An exercise training program worked better than a commonly used beta blocker, significantly improving — even curing — patients with a debilitating heart syndrome, according to research published in Hypertension: Journal of the American Heart Association.
Postural Orthostatic Tachycardia Syndrome (POTS) — called "The Grinch Syndrome" because most patients have a heart that's "two sizes too small" — affects about 500,000 Americans, primarily young women.
POTS is characterized by a rapid increase in heartbeat of more than 30 beats per minute or a heart rate that exceeds 120 beats per minute when patients change from lying down to standing within 10 minutes. The heart rate is high with palpitations, but the stroke volume (the volume of blood pumped from the heart with each beat) and blood volume are low.
Symptoms include dizziness, lightheadedness, fatigue, inability to stand for prolonged periods of time (chronic orthostatic intolerance) and occasionally fainting. POTS may be life-altering and may cause substantial disability that interferes with daily living. In the United States, women who are afflicted with POTS range in age from adolescence to about 50.
In the small study, 18 Caucasian women (average age 27) and one man completed the double-blind drug trial. They were randomized to receive either the beta blocker propranolol or a placebo for four weeks followed by three months of exercise training. There were 15 age-matched healthy controls, 14 women and one man.
In analyzing quality of life, researchers found:
- All patients completing exercise training showed improvement in physical function scores.

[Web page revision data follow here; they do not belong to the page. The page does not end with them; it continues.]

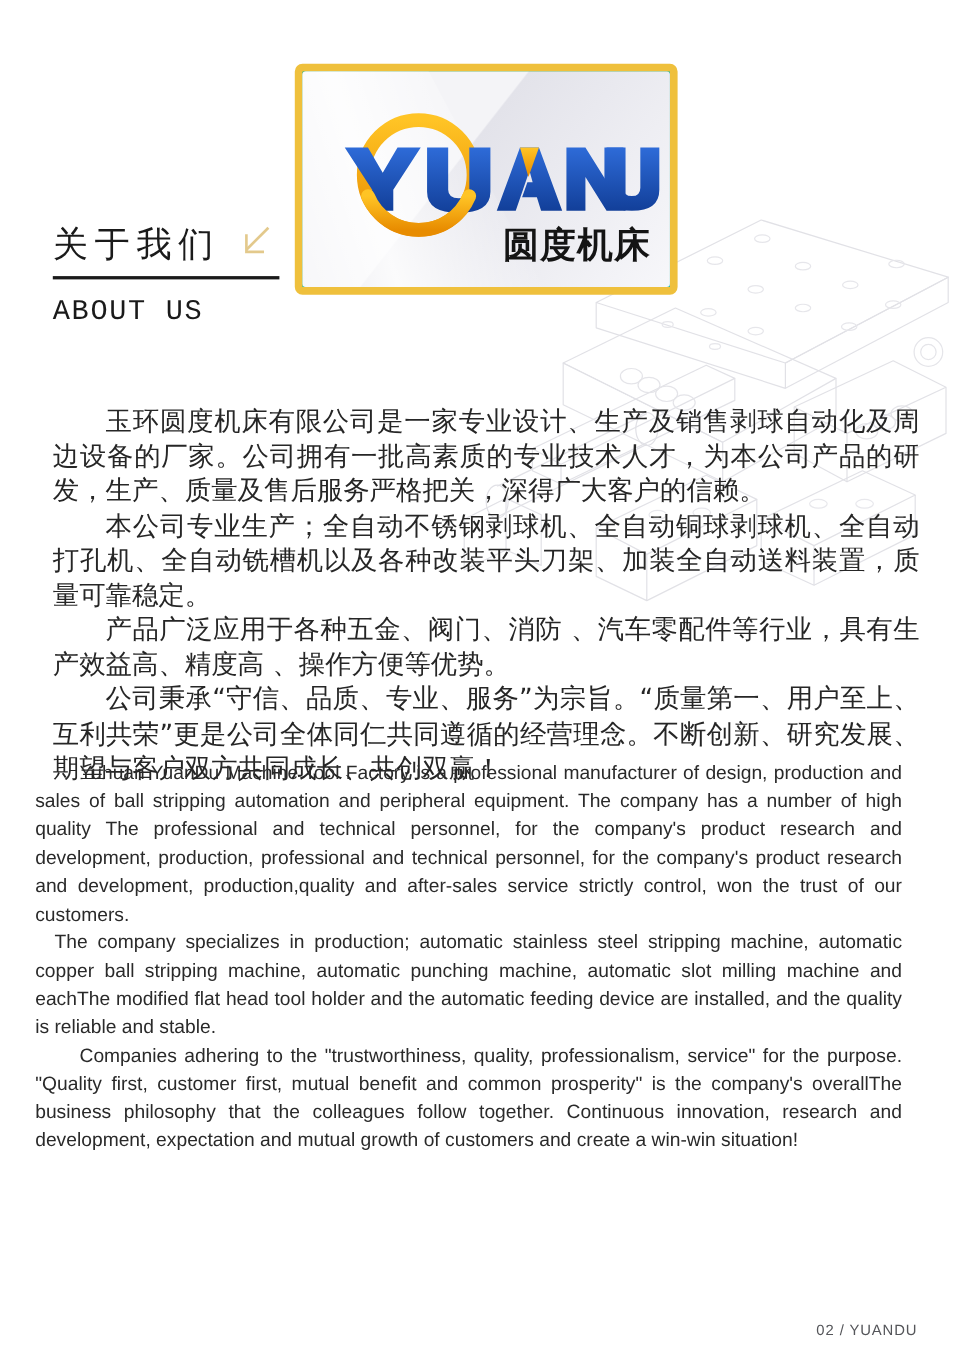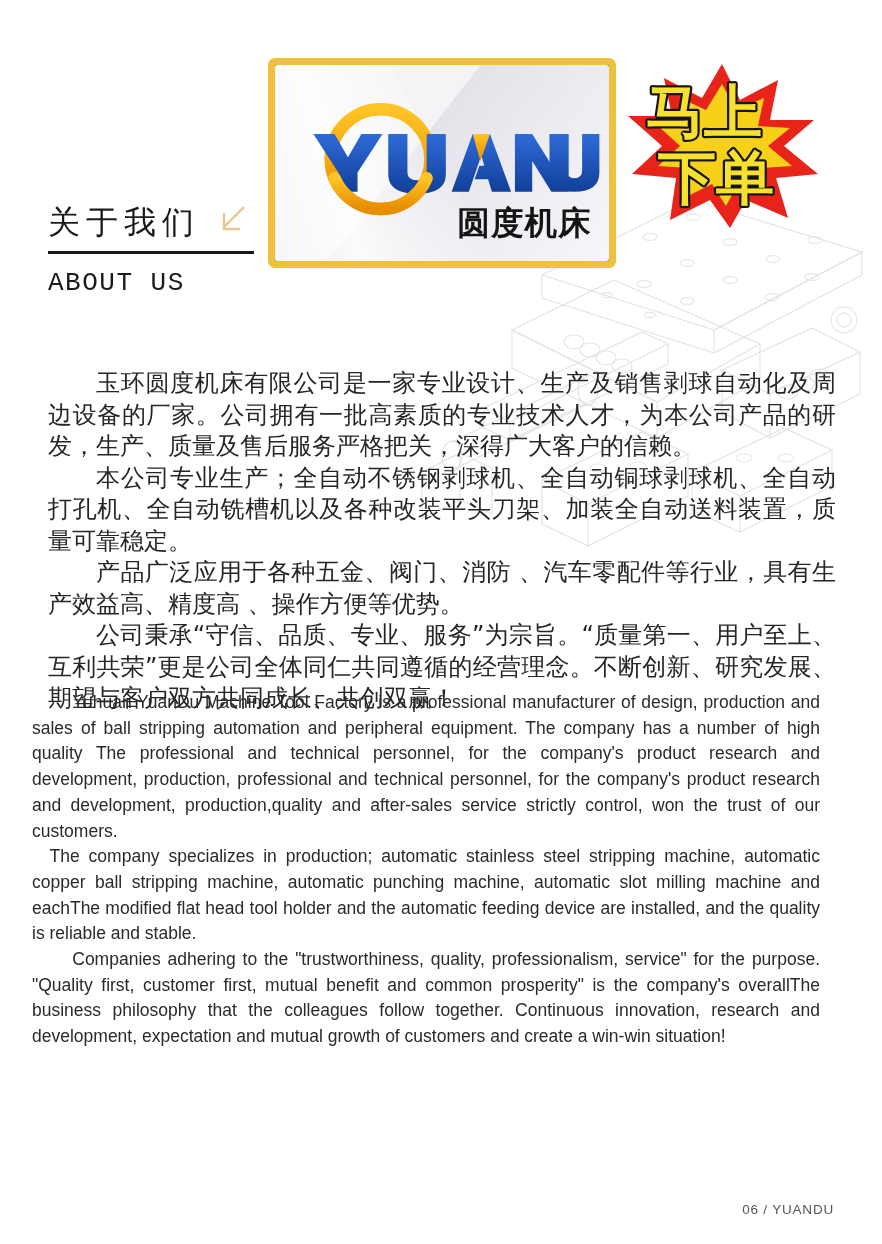--- a/index.html
+++ b/index.html
@@ -301,39 +301,29 @@
           <path d="M286 72 L304 72 L304 110 Q304 118 312 118 Q320 118 320 110 L320 72 L338 72 L338 112 Q338 132 312 132 Q286 132 286 112 Z"></path>
         </g>
 
         <path d="M62 118 A52 52 0 0 0 158 118" fill="none" stroke="url(#goldG)" stroke-width="13" stroke-linecap="round"></path>
 
         <text x="190" y="176" font-family="DejaVu Sans, sans-serif" font-size="34" font-weight="bold" fill="#141414" letter-spacing="1">圆度机床</text>
       </svg>
     </div>
   </div>
 
-  <div class="badge">
-    <svg viewBox="0 0 208 172" xmlns="http://www.w3.org/2000/svg">
-      <polygon points="104,6 122,42 160,22 152,62 196,62 166,88 200,116 158,120 170,160 128,142 112,170 92,142 52,162 58,120 14,116 44,88 10,58 54,58 46,20 84,40" fill="#E8241A"></polygon>
-      <polygon points="104,26 118,52 146,40 140,68 172,70 150,88 174,108 144,110 152,138 120,126 108,148 94,126 66,140 70,110 40,108 62,88 38,66 68,66 62,40 88,52" fill="#F7D018"></polygon>
-      <g font-family="DejaVu Sans, sans-serif" font-weight="bold" font-size="58" fill="#F7E02E" stroke="#151515" stroke-width="4.5" stroke-linejoin="round" paint-order="stroke">
-        <text x="28" y="74">马上</text>
-        <text x="40" y="140">下单</text>
-      </g>
-    </svg>
-  </div>
 
   <div class="body-cn">
     <p>玉环圆度机床有限公司是一家专业设计、生产及销售剥球自动化及周边设备的厂家。公司拥有一批高素质的专业技术人才，为本公司产品的研发，生产、质量及售后服务严格把关，深得广大客户的信赖。</p>
     <p>本公司专业生产；全自动不锈钢剥球机、全自动铜球剥球机、全自动打孔机、全自动铣槽机以及各种改装平头刀架、加装全自动送料装置，质量可靠稳定。</p>
     <p>产品广泛应用于各种五金、阀门、消防 、汽车零配件等行业，具有生产效益高、精度高 、操作方便等优势。</p>
     <p>公司秉承“守信、品质、专业、服务”为宗旨。“质量第一、用户至上、互利共荣”更是公司全体同仁共同遵循的经营理念。不断创新、研究发展、期望与客户双方共同成长、共创双赢！</p>
   </div>
 
   <div class="body-en">
     <p class="indent">Yuhuan YuanDu Machine Tool Factory is a professional manufacturer of design, production and sales of ball stripping automation and peripheral equipment. The company has a number of high quality The professional and technical personnel, for the company's product research and development, production, professional and technical personnel, for the company's product research and development, production,quality and after-sales service strictly control, won the trust of our customers.</p>
     <p class="indent-sm">The company specializes in production; automatic stainless steel stripping machine, automatic copper ball stripping machine, automatic punching machine, automatic slot milling machine and eachThe modified flat head tool holder and the automatic feeding device are installed, and the quality is reliable and stable.</p>
     <p class="indent">Companies adhering to the "trustworthiness, quality, professionalism, service" for the purpose. "Quality first, customer first, mutual benefit and common prosperity" is the company's overallThe business philosophy that the colleagues follow together. Continuous innovation, research and development, expectation and mutual growth of customers and create a win-win situation!</p>
   </div>
 
-  <div class="footer">06 / YUANDU</div>
+  <div class="footer">02 / YUANDU</div>
 
 </div>
 
 </body></html>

- Nearly all patients completing the exercise program (95 percent) showed improvement in social function scores.
- All patients completing exercise training showed improvement in heart rate responses. Ten (53 percent) of 19 patients were "cured" of POTS – that is, their change in heart rate with standing no longer met criteria for the syndrome.
- Aldosterone-to-renin ratio (the regulation of sodium balance, fluid volume and blood pressure) increased among those in the exercise program. This ratio is low in POTS patients, and it remained low after the beta blocker treatment. Aldosterone-to-renin plays a critical role in how the body handles changes to blood circulation during prolonged standing.
In an analysis conducted prior to beginning the exercise regimen, researchers found the group receiving beta blockers showed no change in social function scores and very few patients improved physical function scores.
"The exercise training program is a resounding success in the treatment of POTS," said Benjamin Levine, M.D., senior study author and director at the Institute for Exercise and Environmental Medicine at Texas Health Presbyterian Dallas.
"The unique component is to start training in a recumbent (semi-reclining) position, which is important to those who can't tolerant standing. This strategy avoids the upright position that produces symptoms. We don't even let patients stand up to exercise for one or even two months," said Levine who is also professor of medicine and cardiology and distinguished professorship in exercise science at the University of Texas Southwestern Medical Center at Dallas. "However, to maintain the benefits these patients will need to incorporate the training program into their everyday lives indefinitely."
Typical recumbent or sitting exercises include cycling with a recumbent bike, rowing and swimming. The exercise training progressively increases in intensity, duration and frequency. Training begins with 30- to 45-minute sessions, two to four times per week. By training's end, patients are exercising five to six hours per week and encouraged to exercise upright.
"Exercise training is superior to the beta blocker in restoring upright blood circulation, improving kidney function and dramatically improving quality of life," said Qi Fu, M.D., Ph.D., study first-author and assistant professor of internal medicine and cardiology at the University of Texas Southwestern Medical Center.
Researchers are conducting a similar study in a community setting outside the constraints of a controlled clinical trial. They also have initiated a POTS registry that includes detailed instructions for physicians to conduct the exercise training program.
Other co-authors are: Tiffany B. VanGundy, M.S.; Shigeki Shibata, M.D., Ph.D.; Richard J. Auchus, M.D.; and Gordon H. Williams, M.D. Author disclosures are on the manuscript.
The National Institutes of Health, the National Space Biomedical Research Institute and the Clinical and Translational Research Center funded the study.
Statements and conclusions of study authors published in American Heart Association scientific journals are solely those of the study authors and do not necessarily reflect the association's policy or position. The association makes no representation or guarantee as to their accuracy or reliability. The association receives funding primarily from individuals; foundations and corporations (including pharmaceutical, device manufacturers and other companies) also make donations and fund specific association programs and events. The association has strict policies to prevent these relationships from influencing the science content. Revenues from pharmaceutical and device corporations are available at www.americanheart.org/corporatefunding.